David described giggling at this woman, but he pointed out that the joke was on him, for 1987 was to be his shitty year. Such vicious ironies would race throughout his life, yet David would receive them with realism and good humor. A self-described therapy junkie, it was hardly accidental that, years later, he read Julie Norem’s The Positive Power of Negative Thinking very carefully (yet became so consumed in his research that he was never able to write a piece about it). At 22, he was hit with Hodgkin’s lymphoma, but managed to beat the cancerous rap after eighteen months of treatment. But in 2010, he was diagnosed with a malignant tumor and, in one of life’s malicious replays, was forced to start chemotherapy again. But this didn’t stop him from living. From “Another Shoe”:

I try to comfort myself with the first-person accounts I’ve heard of those who die on operating tables and come back: the light, the warmth, and the surge of love from one’s dead ancestors urging you forward. But even that doesn’t help as I wonder what on earth the Old World, necromancing Litvak primitives from whom I am descended would make of me? You’re forty-four and not married? You’re a what? We had one in the shtetl and he was chased from the town with brickbats. How much treyf do you eat? What kind of writing? And from this you make a living?

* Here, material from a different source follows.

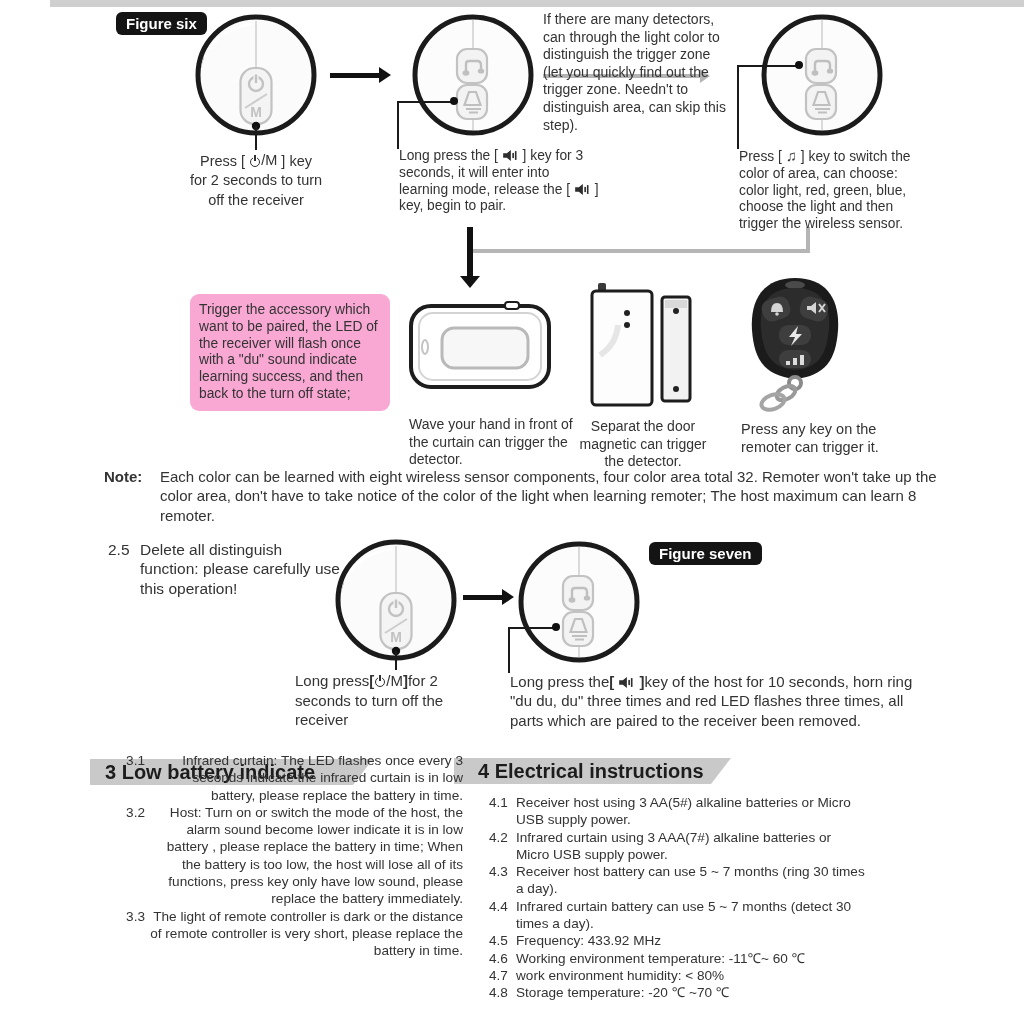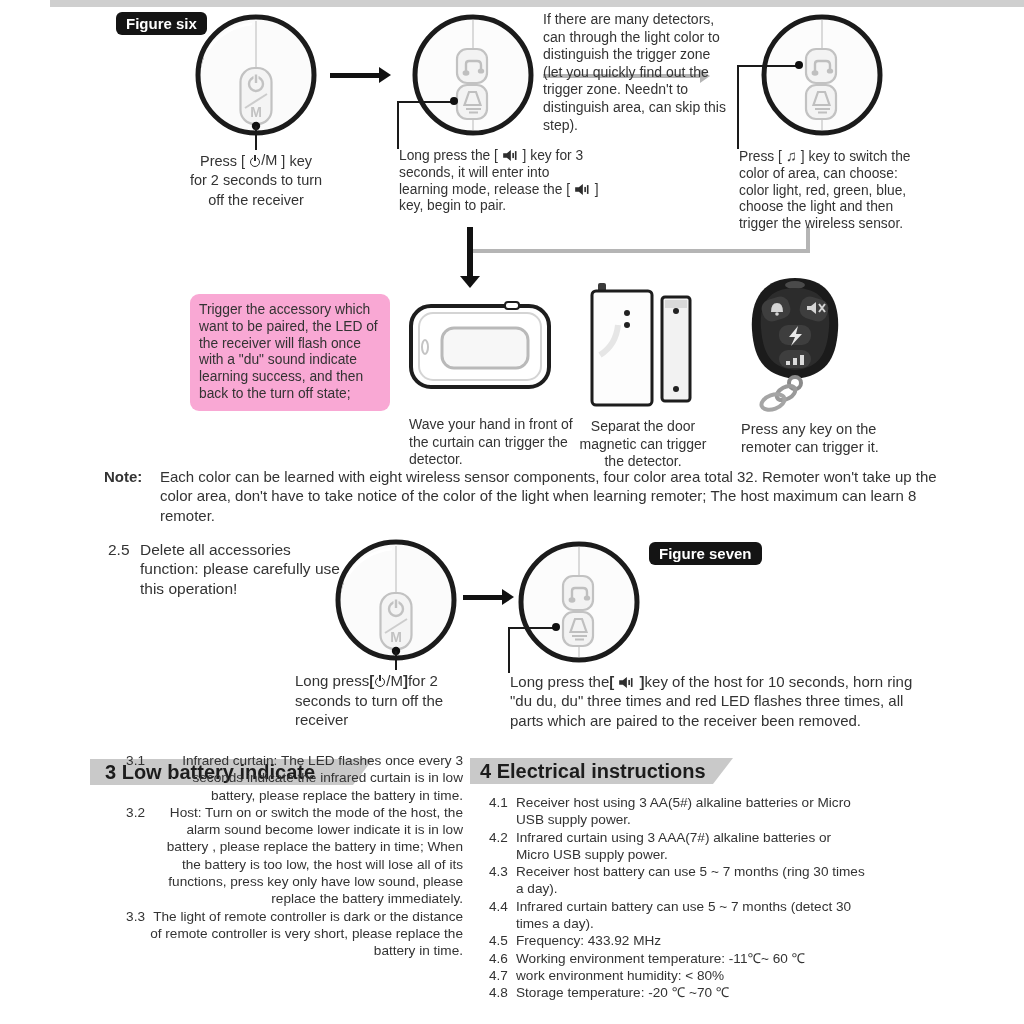"Delete all accessories function: please" span { text: accessories -> distinguish }
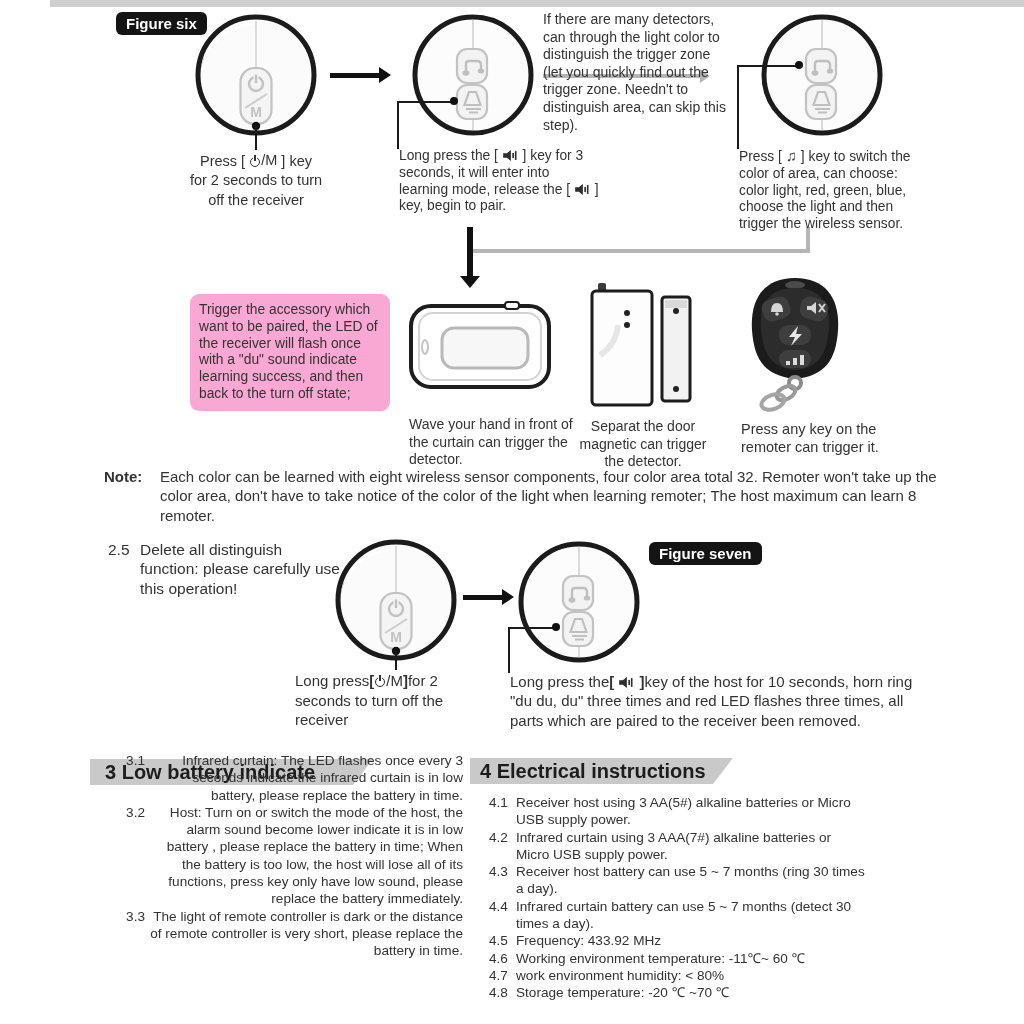"4 Electrical instructions" div.abs { left: 470px -> 454px; padding-left: 10px -> 24px }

Here was a man who personally apologized to me for having to stop tape every 30 minutes to take the medication that was keeping him alive. The apology was unnecessary. I told David that if he didn’t want to talk, we didn’t have to. But for David, the show had to go on. The man summoned some wonder to the very end.

Last night, David lost his battle with cancer. But we still have the three books, the many This American Life appearances, and David’s quiet suggestion that a comic yet realistic dignity is an extraordinary defense against life’s cruel setbacks.